Chocolate Lovers: No-Bake Chocolate Layered Dream for Homemade Desserts

Easy & Delicious Homemade Student-Friendly Recipes for Every Budget

Easy & Delicious Homemade Student-Friendly Recipes for Every Budget

Easy & Delicious Homemade Student-Friendly Recipes for Every Budget
Whether you're a busy student or just looking for quick, delicious food, these student-friendly recipes are perfect for you. Crafted to be easy and affordable, each recipe helps you whip up healthy, tasty meals with minimal effort. Enjoy cooking your favorite dishes at home without breaking the bank!

🎧 Listen to this Recipe!

"So glad you're here! Today, I’m sharing my favorite quick and easy recipe perfect for busy students or anyone on a budget. It’s honestly so versatile—you can add shredded chicken, eggs, or even diced tomatoes for extra flavor. I love how simple and tasty this dish is, and trust me, it’s a real crowd-pleaser! Plus, it stores beautifully in the fridge for leftovers. I can’t wait for you to try this one—happy cooking!"

🥘 Ingredients:

  • 🍲• 1 cup of instant rice
  • 🍲• 1 can (15 oz) black beans, drained and rinsed
  • 🍲• 1 cup frozen corn kernels
  • 🍲• 1 tablespoon olive oil
  • 🍲• 1 teaspoon chili powder
  • 🍲• ½ teaspoon cumin
  • 🍲• 1 cup shredded cheddar cheese
  • 🍲• 1 small red onion, diced
  • 🍲• 1 lime, cut into wedges
  • 🍲• Salt and pepper to taste
  • 🍲• Fresh cilantro for garnish (optional)

👩‍🍳 Instructions:

  1. Step 1: Cook the instant rice according to package instructions and set aside.
  2. Step 2: In a large skillet, heat the olive oil over medium heat. Add the diced red onion and cook until translucent, about 2 minutes.
  3. Step 3: Add the black beans, corn, chili powder, cumin, salt, and pepper to the skillet. Stir well and cook for 5 minutes until heated through.
  4. Step 4: Mix the cooked rice into the skillet, stirring to combine all ingredients thoroughly.
  5. Step 5: Remove from heat and sprinkle shredded cheddar cheese over the mixture.

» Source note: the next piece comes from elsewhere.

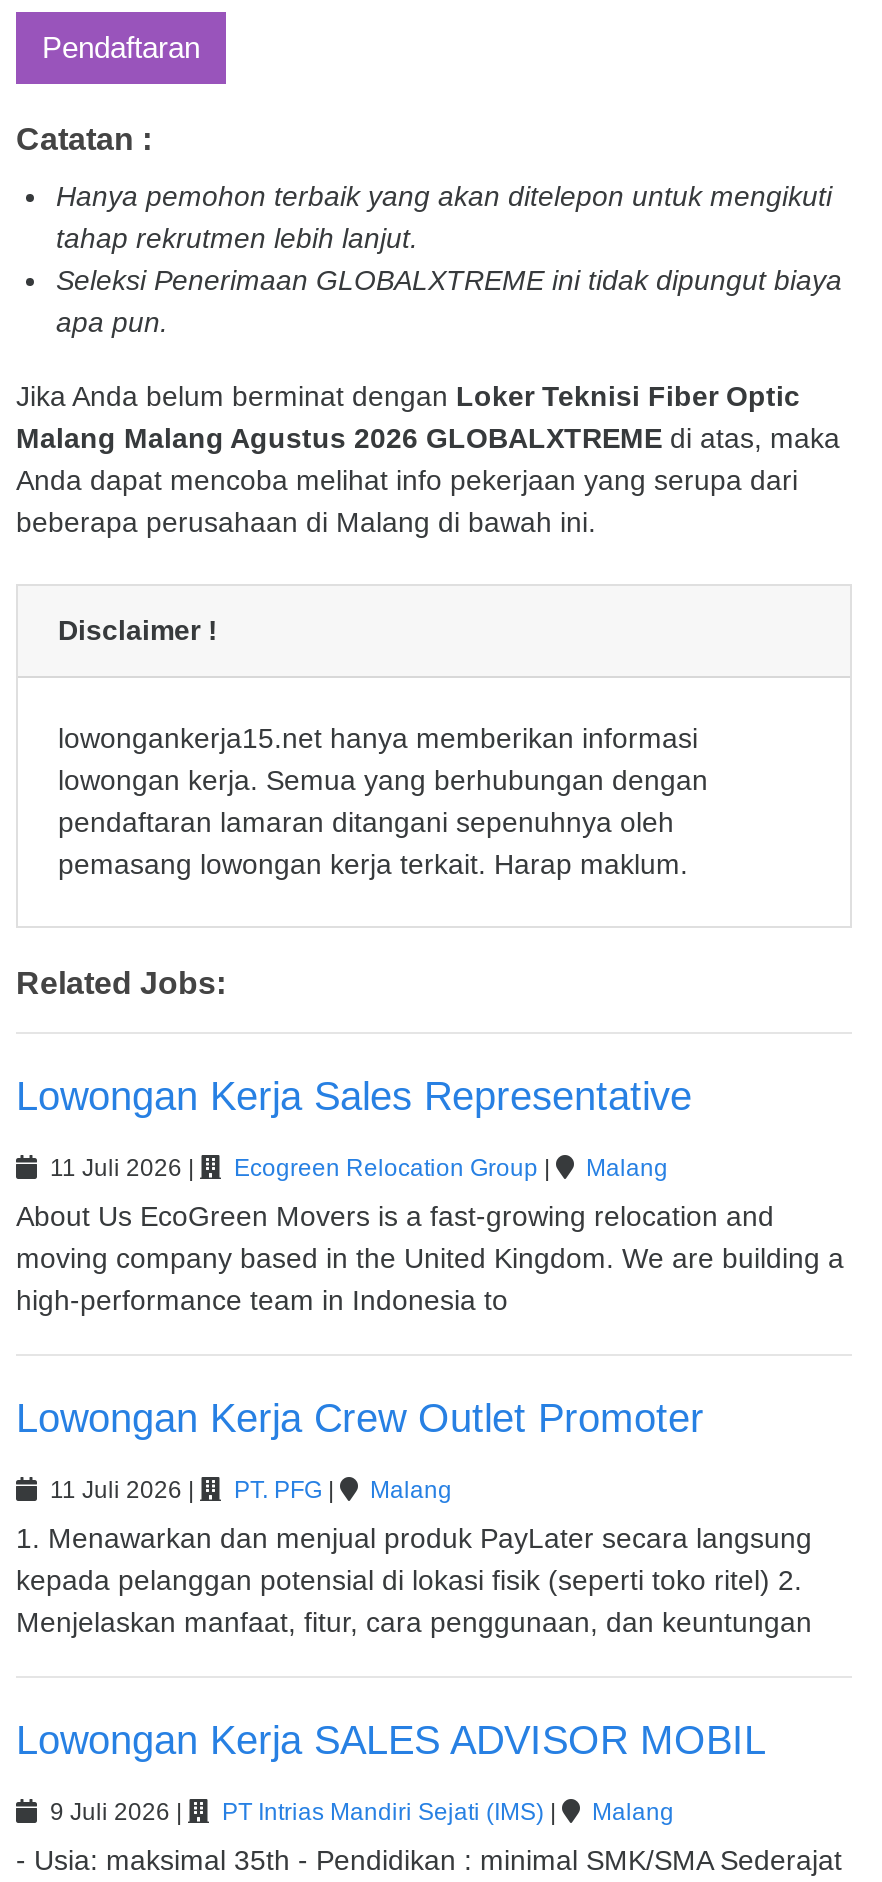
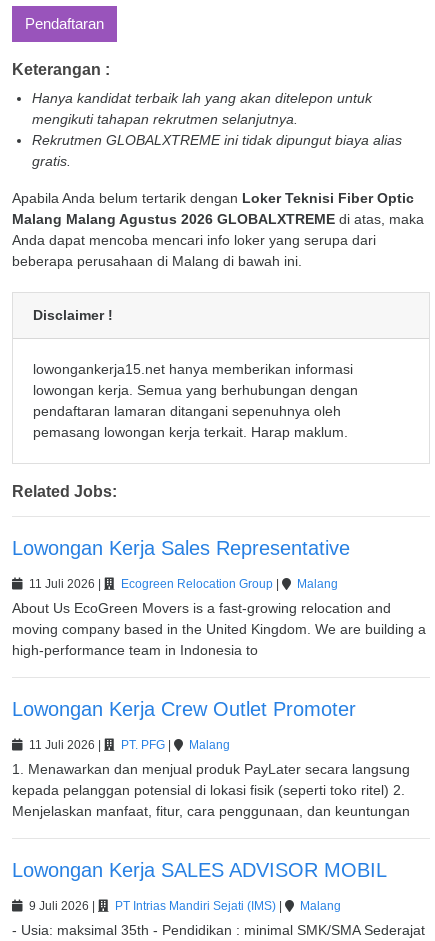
[16,123,152,157] Catatan : -> [12,61,110,78] Keterangan :
[56,181,842,339] Hanya pemohon terbaik yang akan ditelepon untuk mengikuti | tahap rekrutmen lebih lanjut. | Seleksi Penerimaan GLOBALXTREME ini tidak dipungut biaya | apa pun. -> [32,90,402,169] Hanya kandidat terbaik lah yang akan ditelepon untuk | mengikuti tahapan rekrutmen selanjutnya. | Rekrutmen GLOBALXTREME ini tidak dipungut biaya alias | gratis.
[16,381,800,413] Jika Anda belum berminat dengan Loker Teknisi Fiber Optic -> [12,190,414,206] Apabila Anda belum tertarik dengan Loker Teknisi Fiber Optic
[16,465,798,497] Anda dapat mencoba melihat info pekerjaan yang serupa dari -> [12,232,376,248] Anda dapat mencoba mencari info loker yang serupa dari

Cover the skillet and let the cheese melt for 2-3 minutes.
  6. Step 6: Squeeze fresh lime juice over the dish and garnish with cilantro if desired. Serve hot for a delicious, homemade meal.

💡 Pro Tips:

  • 🧂• For added protein, include cooked shredded chicken or scrambled eggs.
  • 🧂• This recipe is versatile—try adding diced tomatoes or jalapeños for extra flavor.
  • 🧂• Store leftovers in an airtight container in the fridge for up to 2 days. Reheat in the microwave for a quick meal.
  • 🧂• Use vegan cheese options for a plant-based, allergy-friendly variation.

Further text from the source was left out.